- **Prompt**: Within the listing, how many lines hold the word "space"? Give the number by itself.

- **Information supplied**:
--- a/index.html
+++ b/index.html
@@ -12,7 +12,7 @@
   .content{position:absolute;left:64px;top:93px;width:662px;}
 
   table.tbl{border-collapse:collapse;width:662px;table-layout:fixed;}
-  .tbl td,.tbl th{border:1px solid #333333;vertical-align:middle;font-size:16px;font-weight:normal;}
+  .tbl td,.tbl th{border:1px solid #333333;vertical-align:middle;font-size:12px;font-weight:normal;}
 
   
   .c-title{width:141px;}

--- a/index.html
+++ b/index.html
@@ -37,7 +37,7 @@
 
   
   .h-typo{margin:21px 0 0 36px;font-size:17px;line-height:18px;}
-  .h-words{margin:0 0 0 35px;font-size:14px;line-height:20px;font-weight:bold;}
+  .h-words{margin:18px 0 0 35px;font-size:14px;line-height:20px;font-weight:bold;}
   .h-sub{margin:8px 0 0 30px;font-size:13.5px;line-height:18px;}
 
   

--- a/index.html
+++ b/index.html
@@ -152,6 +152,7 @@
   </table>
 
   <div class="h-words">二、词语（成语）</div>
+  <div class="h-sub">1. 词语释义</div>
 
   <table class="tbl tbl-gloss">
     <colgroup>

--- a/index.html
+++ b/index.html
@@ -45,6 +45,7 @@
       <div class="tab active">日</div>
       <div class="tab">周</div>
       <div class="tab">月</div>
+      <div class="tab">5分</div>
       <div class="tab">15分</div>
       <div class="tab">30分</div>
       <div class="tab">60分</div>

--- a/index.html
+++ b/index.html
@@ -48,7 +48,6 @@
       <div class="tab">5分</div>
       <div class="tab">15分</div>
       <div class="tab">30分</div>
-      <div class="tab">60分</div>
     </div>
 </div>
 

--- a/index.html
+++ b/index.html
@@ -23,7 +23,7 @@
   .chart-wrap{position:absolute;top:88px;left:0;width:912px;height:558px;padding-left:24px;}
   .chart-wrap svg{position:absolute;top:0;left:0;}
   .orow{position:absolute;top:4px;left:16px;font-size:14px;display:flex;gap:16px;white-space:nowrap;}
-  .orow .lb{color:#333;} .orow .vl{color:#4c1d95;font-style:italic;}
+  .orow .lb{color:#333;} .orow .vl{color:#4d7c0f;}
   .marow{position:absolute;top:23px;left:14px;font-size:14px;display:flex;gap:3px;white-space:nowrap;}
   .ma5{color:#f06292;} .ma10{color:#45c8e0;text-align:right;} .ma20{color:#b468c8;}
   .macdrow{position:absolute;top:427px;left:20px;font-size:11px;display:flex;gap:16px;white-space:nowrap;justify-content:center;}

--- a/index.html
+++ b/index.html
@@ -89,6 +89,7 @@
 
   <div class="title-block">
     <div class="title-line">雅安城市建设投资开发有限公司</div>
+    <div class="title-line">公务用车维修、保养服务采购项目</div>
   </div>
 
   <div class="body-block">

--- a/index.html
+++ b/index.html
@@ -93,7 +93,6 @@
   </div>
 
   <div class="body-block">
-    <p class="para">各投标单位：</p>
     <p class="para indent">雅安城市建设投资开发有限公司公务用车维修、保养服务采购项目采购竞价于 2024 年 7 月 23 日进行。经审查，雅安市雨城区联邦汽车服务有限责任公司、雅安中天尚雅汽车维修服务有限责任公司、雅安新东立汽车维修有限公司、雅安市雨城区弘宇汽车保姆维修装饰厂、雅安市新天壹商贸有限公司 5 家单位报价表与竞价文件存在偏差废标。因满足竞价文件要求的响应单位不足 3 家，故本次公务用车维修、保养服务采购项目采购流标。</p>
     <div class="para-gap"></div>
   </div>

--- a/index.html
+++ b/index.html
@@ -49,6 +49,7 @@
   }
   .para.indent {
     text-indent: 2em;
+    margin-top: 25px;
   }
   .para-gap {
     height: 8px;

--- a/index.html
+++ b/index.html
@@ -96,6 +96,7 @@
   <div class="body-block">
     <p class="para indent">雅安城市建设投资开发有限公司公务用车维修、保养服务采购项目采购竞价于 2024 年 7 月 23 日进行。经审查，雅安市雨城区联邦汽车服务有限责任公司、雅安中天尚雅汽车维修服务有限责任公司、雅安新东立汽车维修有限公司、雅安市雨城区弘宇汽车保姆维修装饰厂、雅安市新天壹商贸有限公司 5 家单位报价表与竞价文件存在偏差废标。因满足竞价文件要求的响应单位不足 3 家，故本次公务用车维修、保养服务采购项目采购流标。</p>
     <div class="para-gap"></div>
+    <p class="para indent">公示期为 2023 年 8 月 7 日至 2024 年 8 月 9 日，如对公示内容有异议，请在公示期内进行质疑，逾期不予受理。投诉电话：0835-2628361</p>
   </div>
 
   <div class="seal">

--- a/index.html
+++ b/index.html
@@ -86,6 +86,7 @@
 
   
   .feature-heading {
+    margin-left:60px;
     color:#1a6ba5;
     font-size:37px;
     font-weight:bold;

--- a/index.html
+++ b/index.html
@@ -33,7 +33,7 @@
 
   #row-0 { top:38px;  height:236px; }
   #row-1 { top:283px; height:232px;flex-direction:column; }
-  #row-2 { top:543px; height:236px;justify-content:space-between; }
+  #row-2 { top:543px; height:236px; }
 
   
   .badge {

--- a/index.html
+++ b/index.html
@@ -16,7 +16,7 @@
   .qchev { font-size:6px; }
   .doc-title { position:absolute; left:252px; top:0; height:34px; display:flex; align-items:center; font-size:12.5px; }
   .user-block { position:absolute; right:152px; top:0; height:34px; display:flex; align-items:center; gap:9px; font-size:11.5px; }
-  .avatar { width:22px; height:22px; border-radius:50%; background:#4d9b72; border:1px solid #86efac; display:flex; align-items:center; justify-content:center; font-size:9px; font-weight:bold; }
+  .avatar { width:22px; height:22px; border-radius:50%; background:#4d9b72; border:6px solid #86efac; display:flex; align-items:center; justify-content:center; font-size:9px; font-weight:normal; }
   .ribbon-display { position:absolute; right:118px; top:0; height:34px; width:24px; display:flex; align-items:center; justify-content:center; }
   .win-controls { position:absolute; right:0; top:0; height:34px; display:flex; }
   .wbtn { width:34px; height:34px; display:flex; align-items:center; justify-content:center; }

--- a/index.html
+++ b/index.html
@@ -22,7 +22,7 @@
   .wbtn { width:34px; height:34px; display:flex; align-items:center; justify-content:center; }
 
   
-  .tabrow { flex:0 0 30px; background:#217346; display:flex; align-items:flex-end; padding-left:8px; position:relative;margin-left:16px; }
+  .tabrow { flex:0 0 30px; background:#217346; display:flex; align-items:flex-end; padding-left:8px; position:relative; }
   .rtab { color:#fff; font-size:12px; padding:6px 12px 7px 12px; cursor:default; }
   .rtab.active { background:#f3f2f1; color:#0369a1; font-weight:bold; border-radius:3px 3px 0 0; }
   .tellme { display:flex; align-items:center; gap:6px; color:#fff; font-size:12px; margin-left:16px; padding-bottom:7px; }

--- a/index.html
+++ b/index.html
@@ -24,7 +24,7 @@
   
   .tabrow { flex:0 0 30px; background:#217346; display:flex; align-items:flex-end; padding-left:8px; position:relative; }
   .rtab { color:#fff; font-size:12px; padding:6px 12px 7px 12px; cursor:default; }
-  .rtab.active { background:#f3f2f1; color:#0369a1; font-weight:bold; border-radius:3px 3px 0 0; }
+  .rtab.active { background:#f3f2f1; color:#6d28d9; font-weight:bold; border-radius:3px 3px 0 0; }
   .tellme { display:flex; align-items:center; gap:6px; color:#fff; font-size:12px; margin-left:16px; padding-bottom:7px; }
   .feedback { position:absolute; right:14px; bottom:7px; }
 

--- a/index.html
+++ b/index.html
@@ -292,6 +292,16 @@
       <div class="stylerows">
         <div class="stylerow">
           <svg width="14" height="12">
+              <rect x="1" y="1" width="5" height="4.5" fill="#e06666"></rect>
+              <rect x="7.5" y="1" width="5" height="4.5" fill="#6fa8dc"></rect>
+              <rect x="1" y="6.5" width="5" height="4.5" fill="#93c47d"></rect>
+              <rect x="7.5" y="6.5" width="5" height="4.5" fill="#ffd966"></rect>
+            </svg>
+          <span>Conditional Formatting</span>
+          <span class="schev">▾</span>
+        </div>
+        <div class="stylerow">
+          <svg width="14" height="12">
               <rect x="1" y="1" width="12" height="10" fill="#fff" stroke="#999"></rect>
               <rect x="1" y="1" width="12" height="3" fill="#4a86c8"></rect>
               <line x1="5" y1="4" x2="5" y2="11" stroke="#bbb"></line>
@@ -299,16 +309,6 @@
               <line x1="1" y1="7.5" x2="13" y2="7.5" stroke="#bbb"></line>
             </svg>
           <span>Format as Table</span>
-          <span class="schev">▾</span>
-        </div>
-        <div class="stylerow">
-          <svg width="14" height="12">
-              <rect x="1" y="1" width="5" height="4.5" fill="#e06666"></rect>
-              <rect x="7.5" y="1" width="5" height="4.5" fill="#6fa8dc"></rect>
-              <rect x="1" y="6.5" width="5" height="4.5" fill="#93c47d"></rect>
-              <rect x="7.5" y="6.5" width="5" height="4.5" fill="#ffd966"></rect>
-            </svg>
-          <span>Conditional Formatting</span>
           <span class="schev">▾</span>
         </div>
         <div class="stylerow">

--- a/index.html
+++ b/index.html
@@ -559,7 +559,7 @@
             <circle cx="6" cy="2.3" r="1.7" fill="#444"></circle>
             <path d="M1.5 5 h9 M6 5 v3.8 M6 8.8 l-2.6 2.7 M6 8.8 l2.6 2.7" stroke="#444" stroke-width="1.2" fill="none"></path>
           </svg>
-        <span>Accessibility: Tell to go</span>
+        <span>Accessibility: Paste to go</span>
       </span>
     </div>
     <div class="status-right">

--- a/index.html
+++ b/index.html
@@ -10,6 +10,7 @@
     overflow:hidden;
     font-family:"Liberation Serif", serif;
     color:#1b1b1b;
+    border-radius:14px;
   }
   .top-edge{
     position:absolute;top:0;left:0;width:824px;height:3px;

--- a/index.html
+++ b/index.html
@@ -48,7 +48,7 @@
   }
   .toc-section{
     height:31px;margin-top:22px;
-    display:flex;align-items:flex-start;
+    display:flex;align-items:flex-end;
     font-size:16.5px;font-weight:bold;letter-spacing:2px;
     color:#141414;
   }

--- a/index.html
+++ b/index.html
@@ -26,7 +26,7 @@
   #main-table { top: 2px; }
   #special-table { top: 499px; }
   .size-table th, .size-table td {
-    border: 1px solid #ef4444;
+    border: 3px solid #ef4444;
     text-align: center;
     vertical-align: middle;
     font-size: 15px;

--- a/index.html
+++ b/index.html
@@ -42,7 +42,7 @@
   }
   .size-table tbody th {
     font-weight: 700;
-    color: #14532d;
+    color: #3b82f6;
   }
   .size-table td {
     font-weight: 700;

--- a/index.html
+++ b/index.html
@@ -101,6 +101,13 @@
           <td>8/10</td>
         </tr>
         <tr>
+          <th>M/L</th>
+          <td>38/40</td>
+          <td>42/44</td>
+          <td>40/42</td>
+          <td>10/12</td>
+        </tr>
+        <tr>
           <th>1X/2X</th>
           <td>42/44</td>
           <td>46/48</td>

- **Answer box**: 4